This year’s Union budget is the last full-year budget before the general election of 2024 as well as assembly elections in some states in 2023. This fact seems to have provided the foundation of the basic philosophy behind the budget. The Union finance minister, Nirmala Sitharaman, seems to have striven to be the mythical kalpataru — the divine tree — which can gift any fruit to mankind, especially during the amrit kaal of the Indian economy.

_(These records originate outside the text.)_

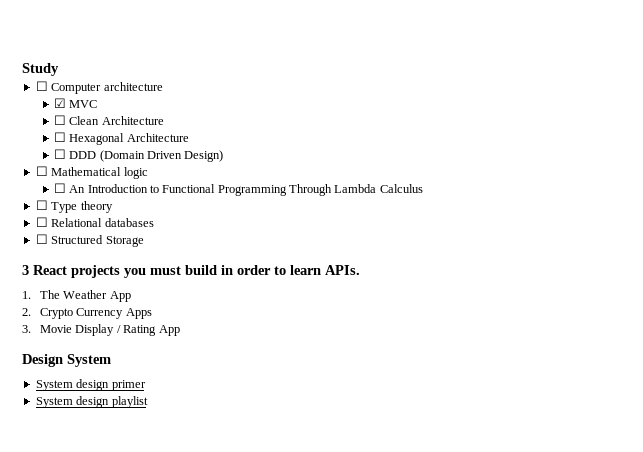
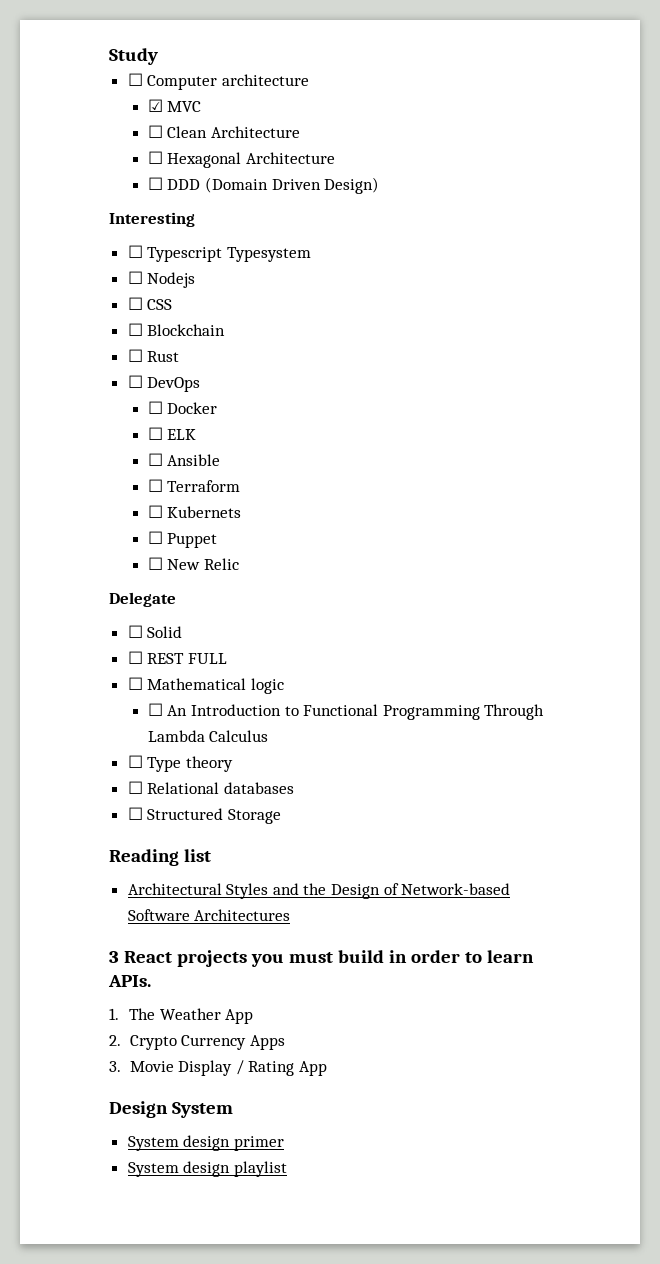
+ Interesting
+ ☐ Typescript Typesystem
+ ☐ Nodejs
+ ☐ CSS
+ ☐ Blockchain
+ ☐ Rust
+ ☐ DevOps
+ ☐ Docker
+ ☐ ELK
+ ☐ Ansible
+ ☐ Terraform
+ ☐ Kubernets
+ ☐ Puppet
+ ☐ New Relic
+ Delegate
+ ☐ Solid
+ ☐ REST FULL
+ Reading list
+ Architectural Styles and the Design of Network-based Software Architectures

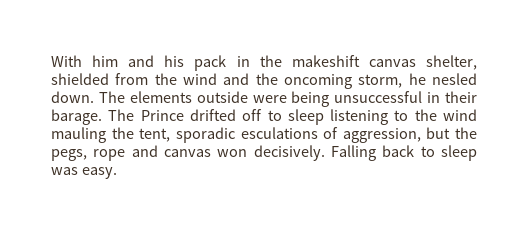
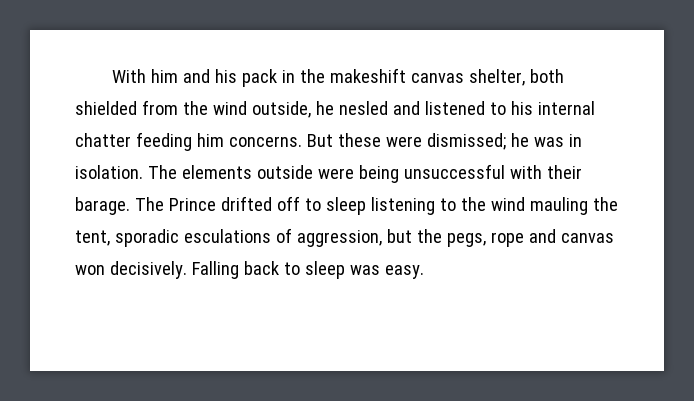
- With him and his pack in the makeshift canvas shelter, shielded from the wind and the oncoming storm, he nesled down.
+ With him and his pack in the makeshift canvas shelter, both shielded from the wind outside, he nesled and listened to his internal chatter feeding him concerns. But these were dismissed; he was in isolation.
- The elements outside were being unsuccessful in their barage.
+ The elements outside were being unsuccessful with their barage.

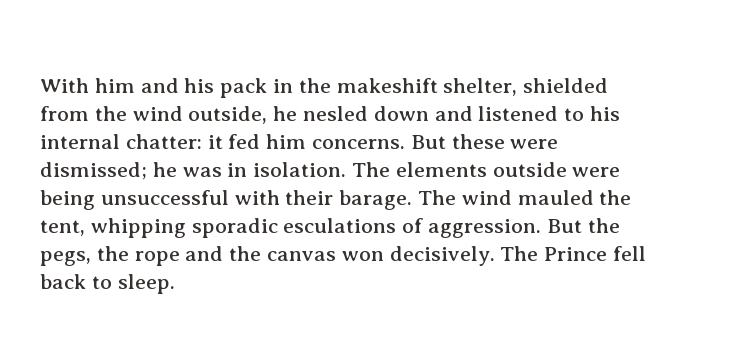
- With him and his pack in the makeshift canvas shelter, both shielded from the wind outside, he nesled and listened to his internal chatter feeding him concerns.
+ With him and his pack in the makeshift shelter, shielded from the wind outside, he nesled down and listened to his internal chatter: it fed him concerns.
- The Prince drifted off to sleep listening to the wind mauling the tent, sporadic esculations of aggression, but the pegs, rope and canvas won decisively.
+ The wind mauled the tent, whipping sporadic esculations of aggression. But the pegs, the rope and the canvas won decisively.
- Falling back to sleep was easy.
+ The Prince fell back to sleep.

There are, thus, several positive announcements in the budget. First, there has been an impressive increase in capital expenditure, which is now budgeted at about 3.3% of the nominal GDP. On adding the element of grants-in-aid for the creation of capital assets on capital account, the increase is more spectacular at 4.5% of the GDP. Second, the new tax regime has been made the default regime with some sops at the margin for the middle class so that individuals with incomes up to Rs 7 lakh will not have to pay any income tax. Third, the depressing state of savings in the economy is expected to get some fillip from schemes like the Mahila Samman Savings Certificate or the enhancement of the maximum deposit limit for the Senior Citizens Savings Scheme. There has also been the right kind of mention of various critical sectors, such as the digital economy, green economy, bio-agro resources or skilling. Significantly, all of these happened while maintaining fiscal discipline, with the fiscal deficit being budgeted at 5.9% of the GDP. The stock market seems to have welcomed such fiscal prudence and the absence of any specific negative news.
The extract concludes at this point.